The use of open file sharing platforms in business continues to increase in 2017; Dropbox alone has over 200,000 active business accounts. Unfortunately, the convenience of these platforms and the increase in use by businesses attracts the attention of hackers as well. File sharing platforms and accounts have a high “hack value”—the overall value of the accounts on the dark web—due to the relative ease with which account can be obtained and the sensitivity of the information stored on these platforms.
The risk associated with the use of file share platforms is twofold. First, company supported file share is attractive to attackers because it is guaranteed to contain sensitive information. Second, file share platforms available to employees outside of the company—e.g. the employee Google Drive account—may be used to store company information, but likely do not use the same security standards as those enforced by the company. Attacks on file share platforms are also very real. In August of 2016 Dropbox forced users to reset their passwords based on a breach—60 million account credentials compromised—that had been discovered but was executed four years earlier in 2012.

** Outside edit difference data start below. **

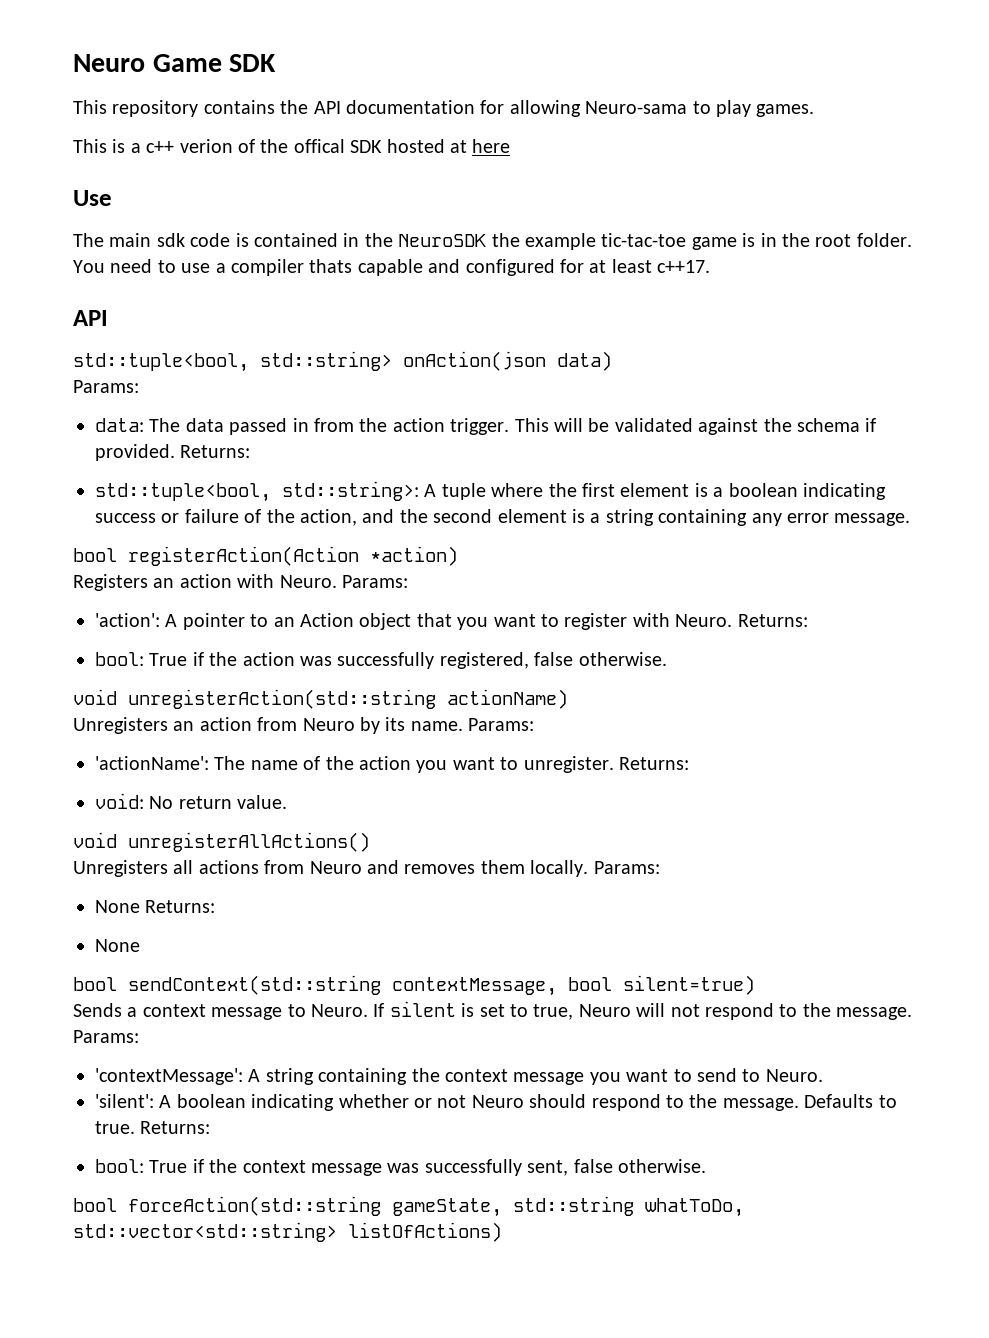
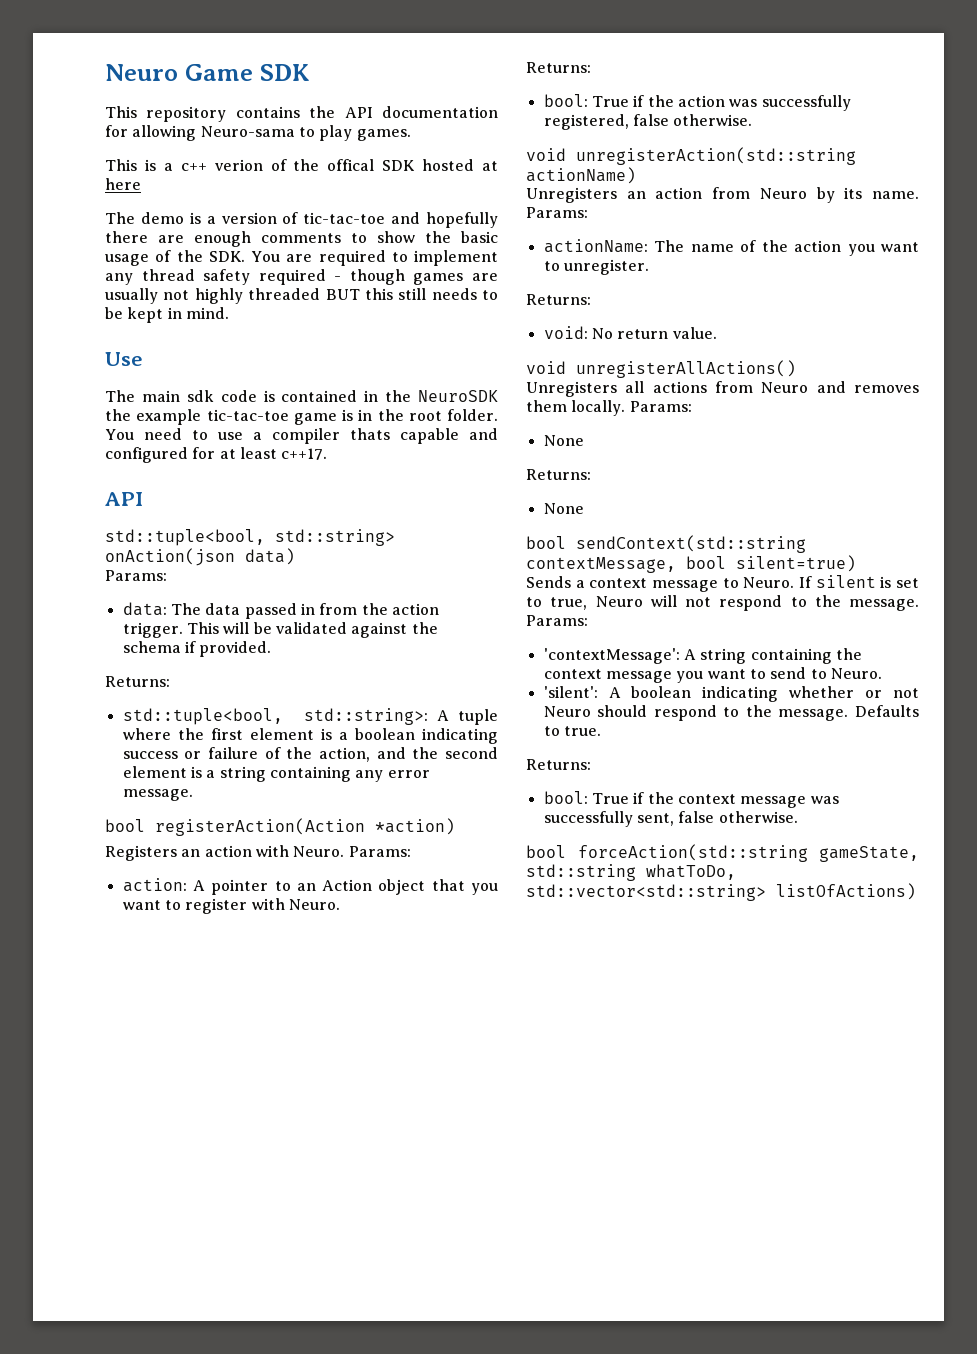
+ The demo is a version of tic-tac-toe and hopefully there are enough comments to show the basic usage of the SDK. You are required to implement any thread safety required - though games are usually not highly threaded BUT this still needs to be kept in mind.
- This will be validated against the schema if provided. Returns:
+ This will be validated against the schema if provided.
+ Returns:
- 'action': A pointer to an Action object that you want to register with Neuro. Returns:
+ action: A pointer to an Action object that you want to register with Neuro.
+ Returns:
- 'actionName': The name of the action you want to unregister. Returns:
+ actionName: The name of the action you want to unregister.
+ Returns:
  Unregisters all actions from Neuro and removes them locally. Params:
- None Returns:
+ None
+ Returns:
- Defaults to true. Returns:
+ Defaults to true.
+ Returns:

Thus, it is important that businesses educate their employees on the risks of sharing information on these platforms and apply strict administrative and technical safeguards mitigate the risk of attack.
Common File Share Attack Approach
The most common approach attackers use to compromise file share platforms is phishing. Phishing is a technique by which the attackers sends out a legitimate looking (albeit fake) email which entices the employee to click on a link and provide information—such as login credentials—which goes directly to the attacker. Alternatively, the phishing attack may convince the employee to download an infected file to the same ends. Once the attacker has compromised the file share, he or she can either steal information directly, escalate privileges to access more information, obtain additional account credentials, or sell the information on the dark web. Access to the file share can also be used to perform a Denial of Service (“DoS”) attack by downloading or uploading large volumes of data thus congesting the network and preventing legitimate use.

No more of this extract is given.